*** Material for this exercise ***

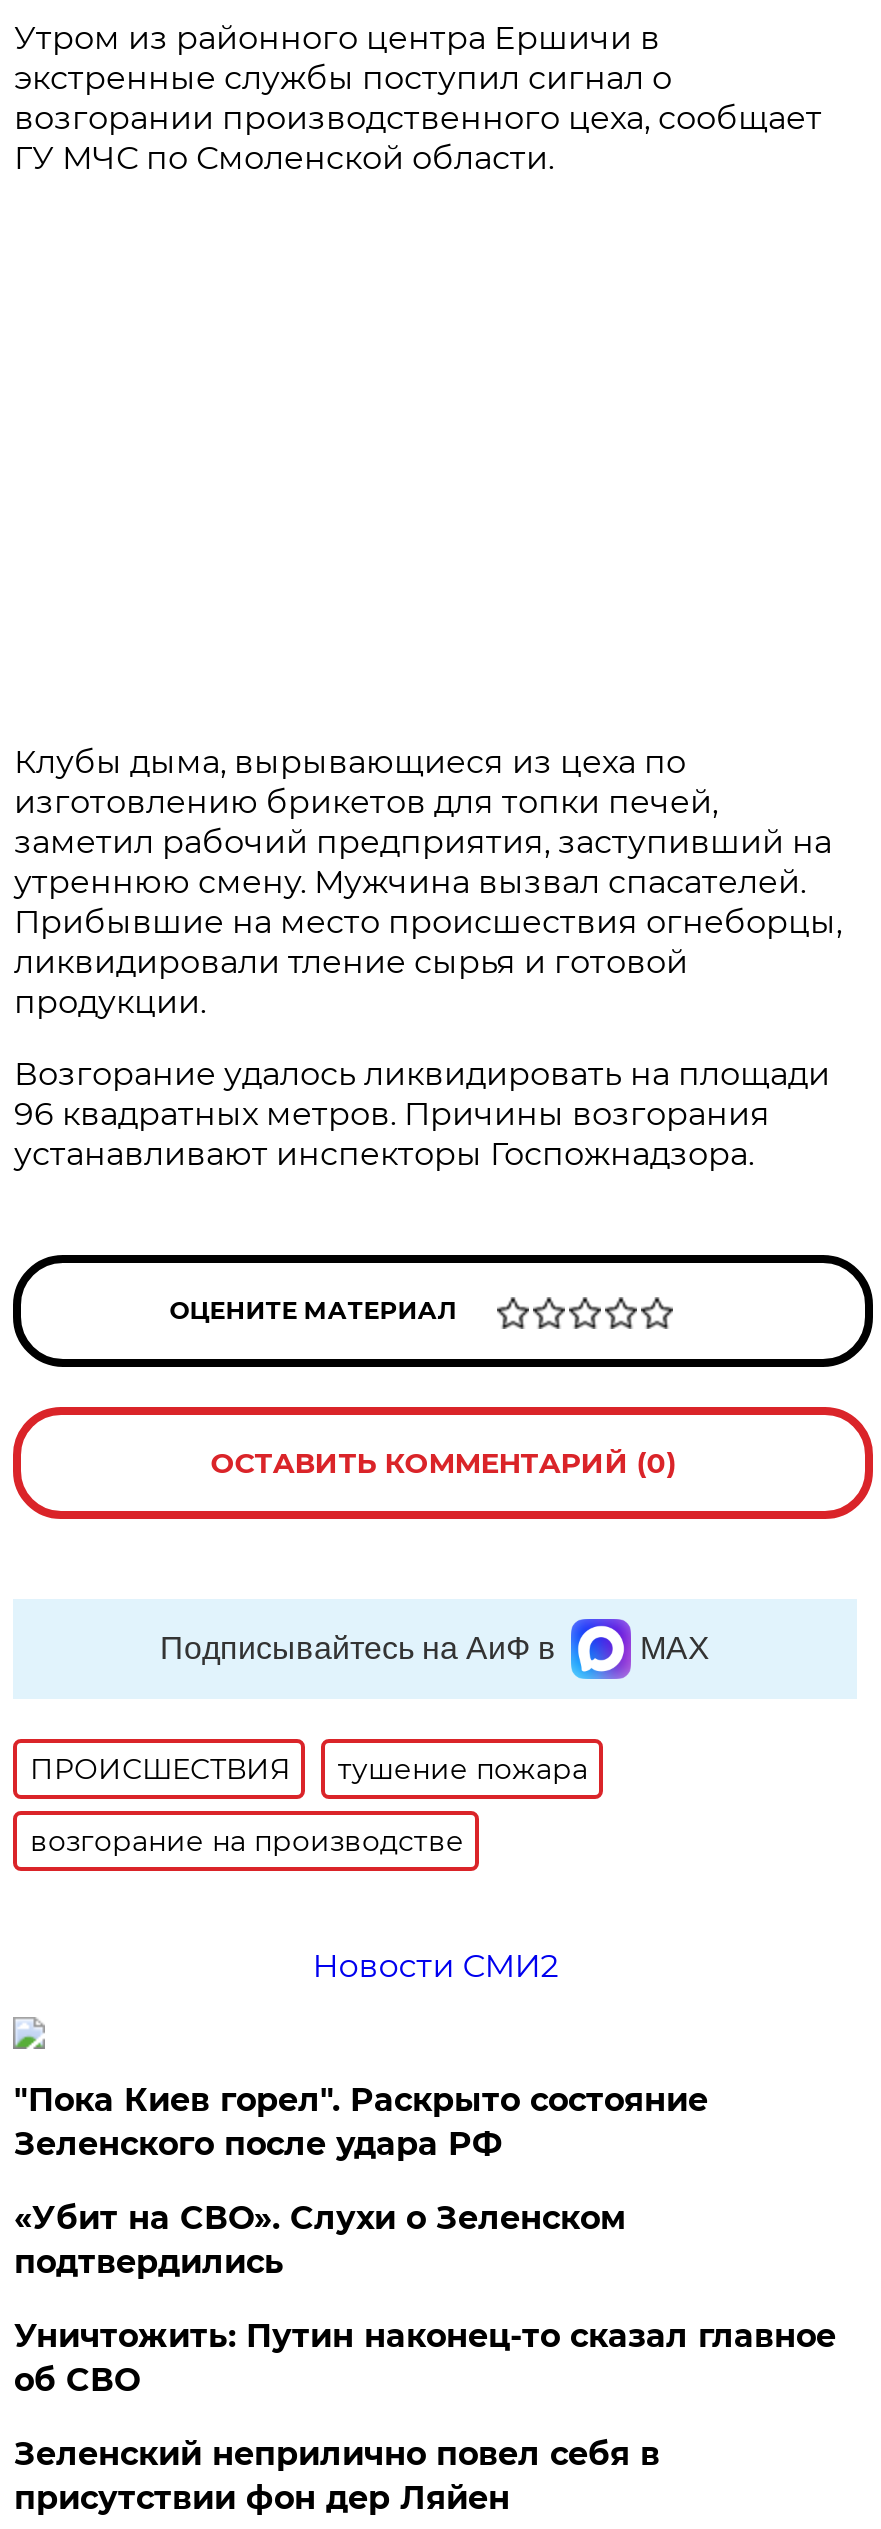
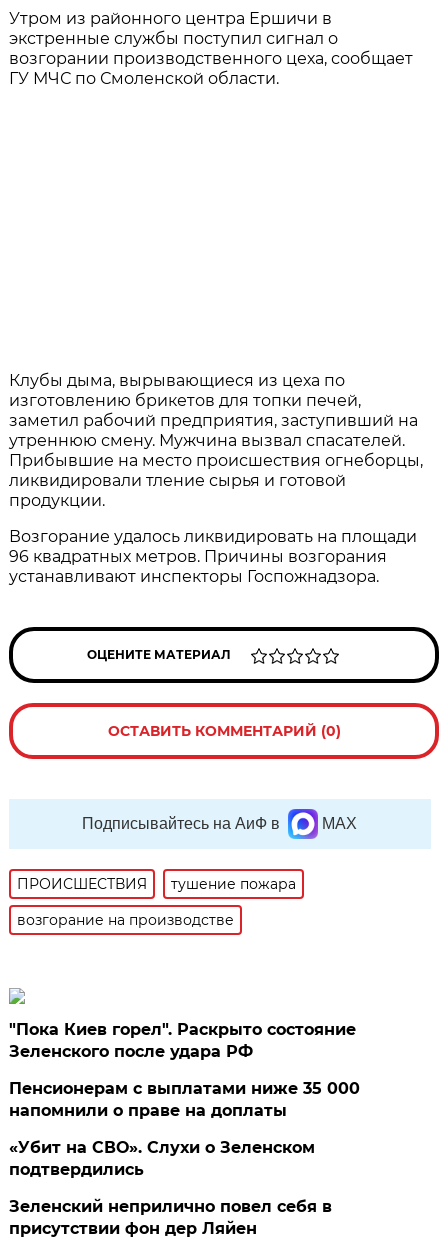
- Новости СМИ2

+ Пенсионерам с выплатами ниже 35 000
+ напомнили о праве на доплаты

moved down: «Убит на СВО». Слухи о Зеленском | подтвердились

- Уничтожить: Путин наконец-то сказал главное
- об СВО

***

The task:
If an entry contains a picture, omit it; restate everything else word for word.

Final answer:
- Новости СМИ2

+ Пенсионерам с выплатами ниже 35 000
+ напомнили о праве на доплаты

moved down: «Убит на СВО». Слухи о Зеленском | подтвердились

- Уничтожить: Путин наконец-то сказал главное
- об СВО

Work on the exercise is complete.